··· MATERIAL PROVIDED ···

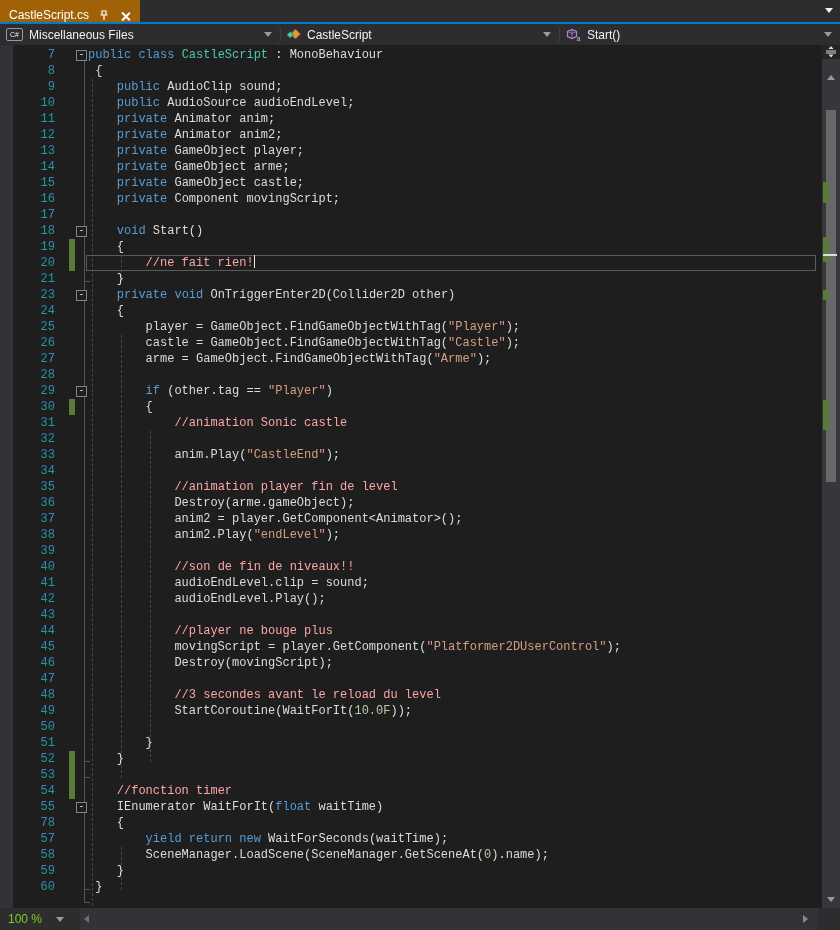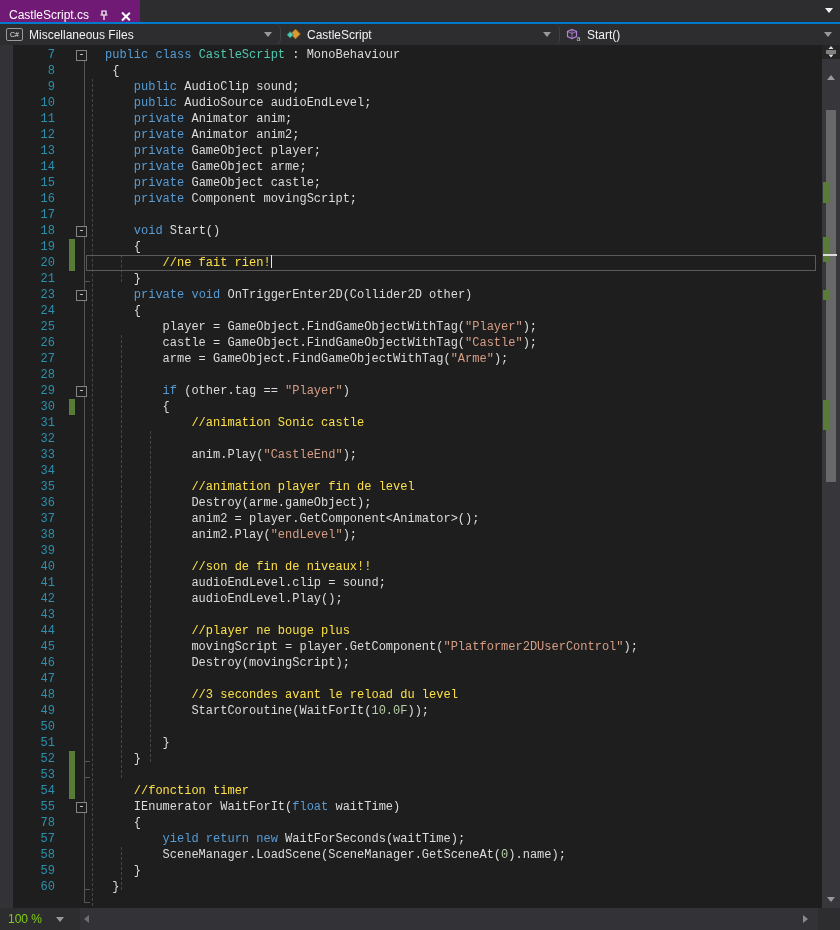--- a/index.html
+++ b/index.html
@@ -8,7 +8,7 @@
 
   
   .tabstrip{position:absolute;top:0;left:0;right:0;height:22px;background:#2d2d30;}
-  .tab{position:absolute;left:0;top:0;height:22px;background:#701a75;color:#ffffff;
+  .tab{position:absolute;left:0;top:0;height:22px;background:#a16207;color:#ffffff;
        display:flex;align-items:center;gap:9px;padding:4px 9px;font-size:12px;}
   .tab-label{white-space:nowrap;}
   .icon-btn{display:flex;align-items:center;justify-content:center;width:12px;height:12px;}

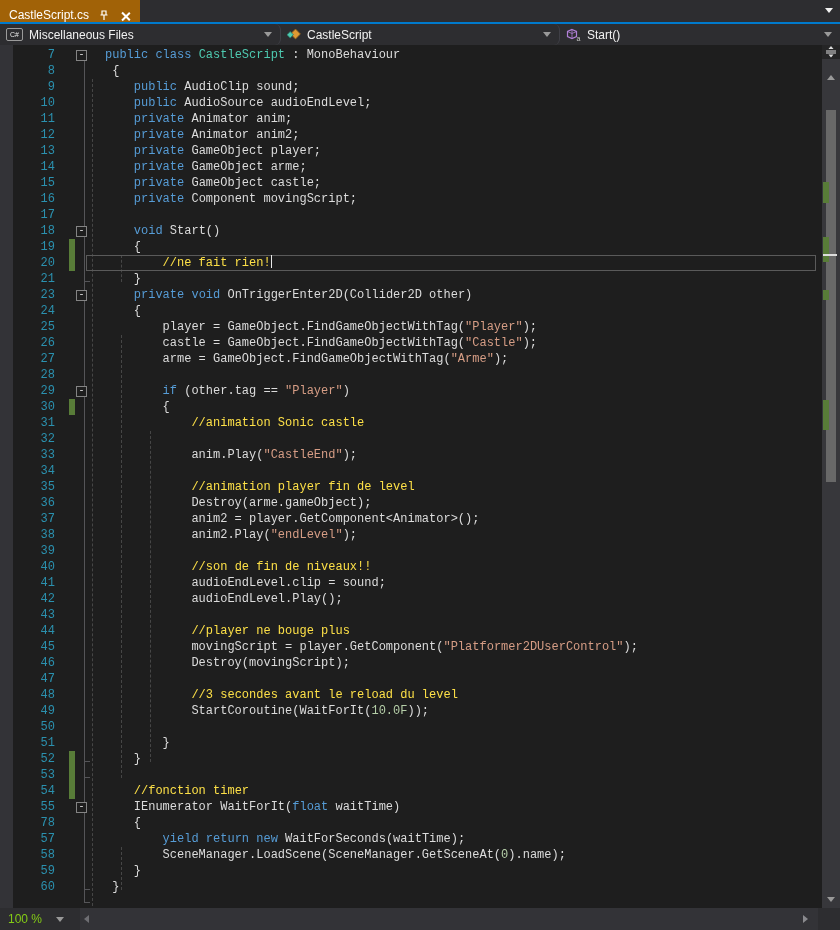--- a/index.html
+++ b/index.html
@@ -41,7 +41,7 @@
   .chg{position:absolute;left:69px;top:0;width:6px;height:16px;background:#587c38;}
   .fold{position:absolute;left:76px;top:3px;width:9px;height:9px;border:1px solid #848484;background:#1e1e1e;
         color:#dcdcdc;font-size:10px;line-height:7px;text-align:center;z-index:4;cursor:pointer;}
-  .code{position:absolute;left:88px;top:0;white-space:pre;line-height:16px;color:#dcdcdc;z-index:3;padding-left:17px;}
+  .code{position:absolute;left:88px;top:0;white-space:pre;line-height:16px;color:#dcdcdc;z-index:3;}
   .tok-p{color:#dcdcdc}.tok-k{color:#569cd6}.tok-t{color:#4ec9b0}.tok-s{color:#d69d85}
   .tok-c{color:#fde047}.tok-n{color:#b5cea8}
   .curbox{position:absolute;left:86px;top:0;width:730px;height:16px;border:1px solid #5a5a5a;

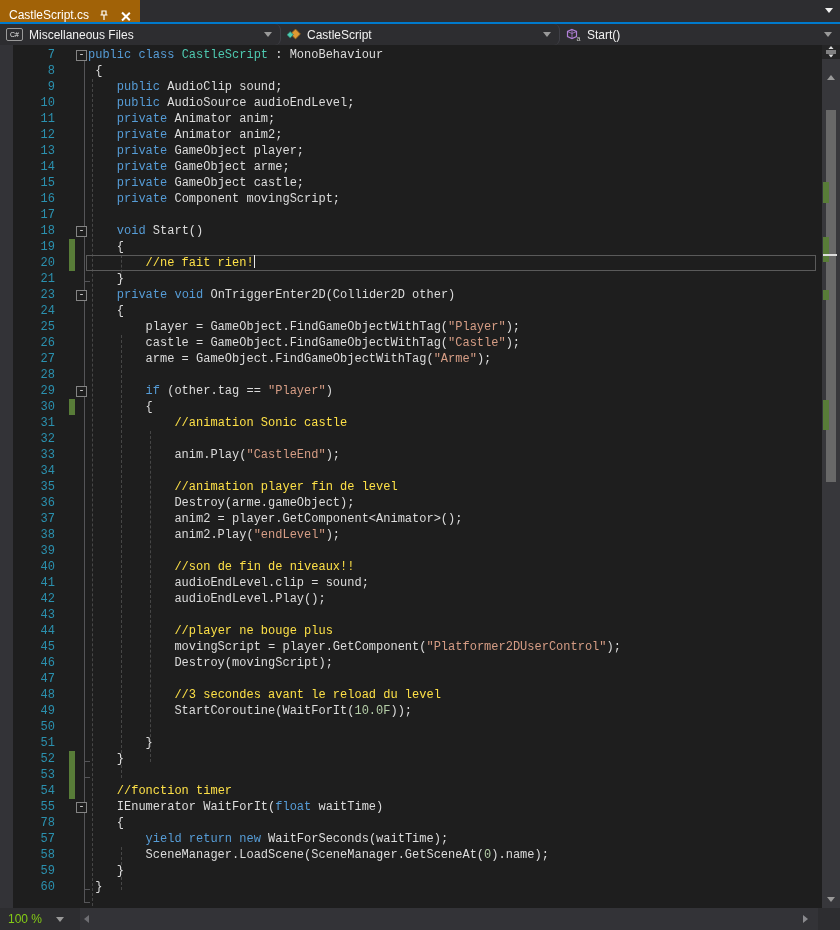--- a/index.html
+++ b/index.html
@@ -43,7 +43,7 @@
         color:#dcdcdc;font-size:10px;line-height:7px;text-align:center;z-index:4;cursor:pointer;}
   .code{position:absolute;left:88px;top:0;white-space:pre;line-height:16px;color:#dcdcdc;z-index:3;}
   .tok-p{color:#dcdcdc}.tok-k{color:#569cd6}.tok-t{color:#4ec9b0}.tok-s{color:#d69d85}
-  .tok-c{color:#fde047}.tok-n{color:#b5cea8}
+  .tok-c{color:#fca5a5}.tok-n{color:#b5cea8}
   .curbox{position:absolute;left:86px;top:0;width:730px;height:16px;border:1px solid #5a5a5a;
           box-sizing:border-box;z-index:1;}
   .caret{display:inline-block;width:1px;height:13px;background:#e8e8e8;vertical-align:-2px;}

···

From the first line to the last, repeat the records above exactly, leaving out the pictures.

--- a/index.html
+++ b/index.html
@@ -8,7 +8,7 @@
 
   
   .tabstrip{position:absolute;top:0;left:0;right:0;height:22px;background:#2d2d30;}
-  .tab{position:absolute;left:0;top:0;height:22px;background:#701a75;color:#ffffff;
+  .tab{position:absolute;left:0;top:0;height:22px;background:#a16207;color:#ffffff;
        display:flex;align-items:center;gap:9px;padding:4px 9px;font-size:12px;}
   .tab-label{white-space:nowrap;}
   .icon-btn{display:flex;align-items:center;justify-content:center;width:12px;height:12px;}

--- a/index.html
+++ b/index.html
@@ -41,7 +41,7 @@
   .chg{position:absolute;left:69px;top:0;width:6px;height:16px;background:#587c38;}
   .fold{position:absolute;left:76px;top:3px;width:9px;height:9px;border:1px solid #848484;background:#1e1e1e;
         color:#dcdcdc;font-size:10px;line-height:7px;text-align:center;z-index:4;cursor:pointer;}
-  .code{position:absolute;left:88px;top:0;white-space:pre;line-height:16px;color:#dcdcdc;z-index:3;padding-left:17px;}
+  .code{position:absolute;left:88px;top:0;white-space:pre;line-height:16px;color:#dcdcdc;z-index:3;}
   .tok-p{color:#dcdcdc}.tok-k{color:#569cd6}.tok-t{color:#4ec9b0}.tok-s{color:#d69d85}
   .tok-c{color:#fde047}.tok-n{color:#b5cea8}
   .curbox{position:absolute;left:86px;top:0;width:730px;height:16px;border:1px solid #5a5a5a;

--- a/index.html
+++ b/index.html
@@ -43,7 +43,7 @@
         color:#dcdcdc;font-size:10px;line-height:7px;text-align:center;z-index:4;cursor:pointer;}
   .code{position:absolute;left:88px;top:0;white-space:pre;line-height:16px;color:#dcdcdc;z-index:3;}
   .tok-p{color:#dcdcdc}.tok-k{color:#569cd6}.tok-t{color:#4ec9b0}.tok-s{color:#d69d85}
-  .tok-c{color:#fde047}.tok-n{color:#b5cea8}
+  .tok-c{color:#fca5a5}.tok-n{color:#b5cea8}
   .curbox{position:absolute;left:86px;top:0;width:730px;height:16px;border:1px solid #5a5a5a;
           box-sizing:border-box;z-index:1;}
   .caret{display:inline-block;width:1px;height:13px;background:#e8e8e8;vertical-align:-2px;}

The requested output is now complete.